Our discussion earlier this week of the network effect and its derivatives/analogs engaged me to dig a little deeper. What are examples where a ubiquitous (or standard) platform germinates a wellspring of business creation? My first Google search: ubiquitous networks. Not much to chomp on. I returned to Wiki and perused the network effect a little further, therein discovering two-sided networks and platform businesses, highlighted by an HBR paper: Strategies for Two-Sided Markets.

Two-sided networks are everywhere, touching each of us – ambivalently – each day. Examples include newspapers (joining subscribers and advertisers), HMOs (linking patients and health care providers), and operating systems (connecting computer users and application developers). So, if you peruse up the daily fish wrap, visit your doc, or turn on your computer (hopefully a Mac), you’re participating in a two-sided network.

At the core of two-sided networks are platforms, products and services that bring together groups of users. They provide infrastructure and rules that facilitate the two groups’ transactions. Platform businesses include online recruiting (Monster), video games (PlayStation), multiple listing services (real estate brokerage firms), and, of course, Web search (Google).

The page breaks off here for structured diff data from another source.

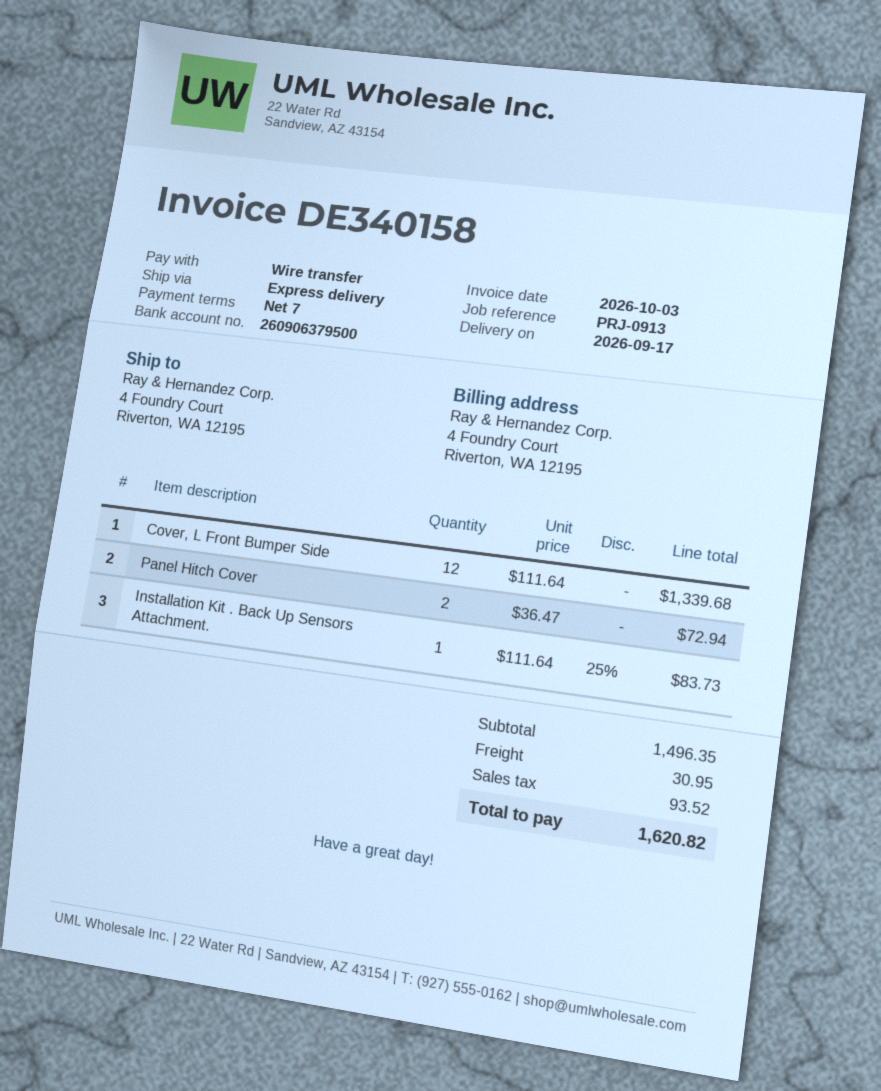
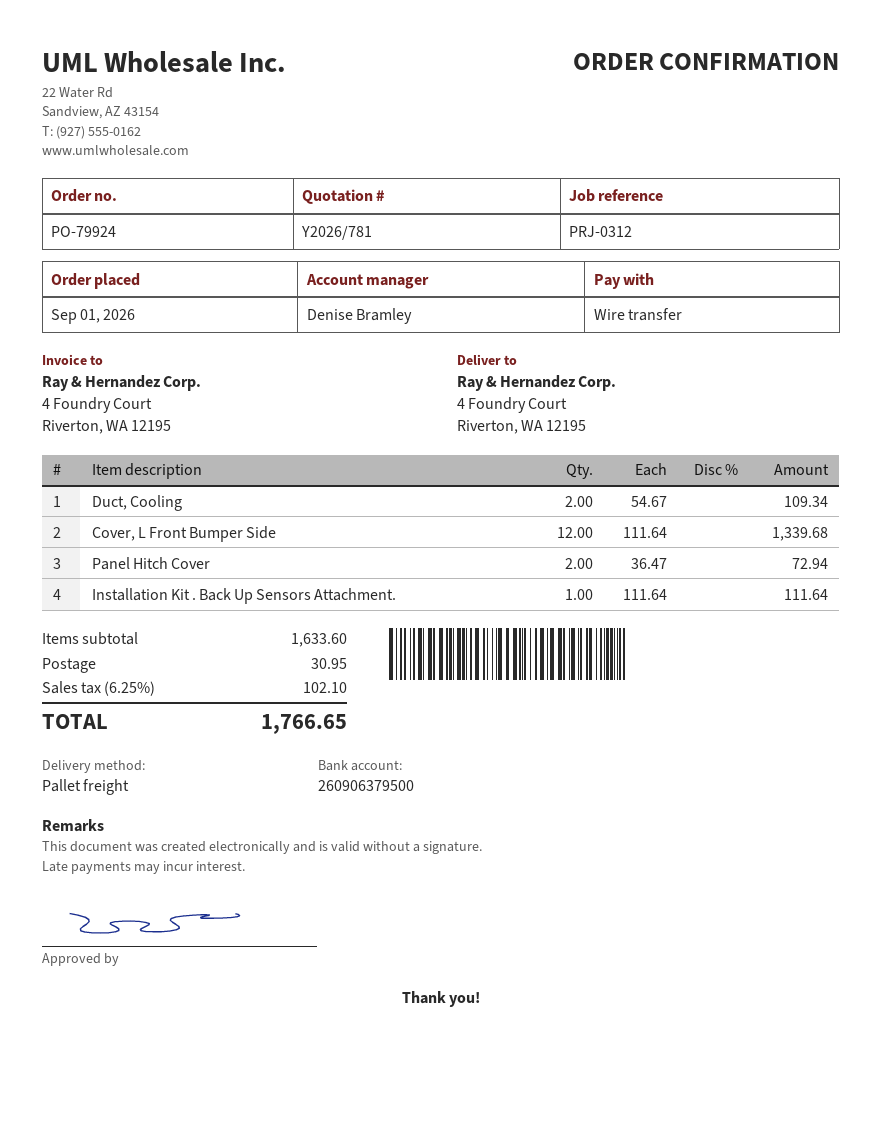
reference: PRJ-0913 -> PRJ-0312
shipping method: express -> pallet freight
Installation Kit . Back Up Sensors Attachment.: 1 x 111.64 - 25% = 83.73 -> 1 x 111.64 = 111.64
Duct, Cooling: none -> 2 x 54.67 = 109.34
subtotal: 1496.35 -> 1633.60
tax: 93.52 -> 102.10
total: 1620.82 -> 1766.65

Platforms have power: They can dictate the terms, rules and pricing of their market, while monetizing both sides of the equation. Here’s an interesting take from the HBR paper:

Two-sided networks differ from other offerings in a fundamental way. In the traditional value chain, value moves from left to right: To the left of the company is cost; to the right is revenue. In two-sided networks, cost and revenue are both to the left and the right, because the platform has a distinct group of users on each side.
Two-sided networks are more dynamic and complex than traditional businesses. eBay is a great example. The foundation – getting paid to facilitate commerce between disparate buyers and sellers – is obvious. Dive deeper: PayPal and Skype (which they own and operate), and Craigslist (in which they’ve invested) are tantalizingly powerful platform businesses too.

Back to the network effect and its relation to two-sided networks:
These platforms exhibit two types of network effects, which may be either positive or negative: A same-side effect, in which increasing the number of users on one side of the network makes it either more or less valuable to users on the same side; and a cross-side effect, iin which increasing the number of users on one side of the network makes it either more or less valuable to users on the other side. Cross-side network effects are typically positive, but they can be negative (TV viewers preferring fewer ads). Same-side network effects are often negative (sellers preferring fewer rivals in a B2B exchange), but they may be positive (Microsoft Xbox owners valuing the fact that they can play games with friends).
For the cost of a turkey sandwich ($6.50), you can gobble down the HBR piece … it’s a tasty and healthy meal, regardless of your perch at or around the platform.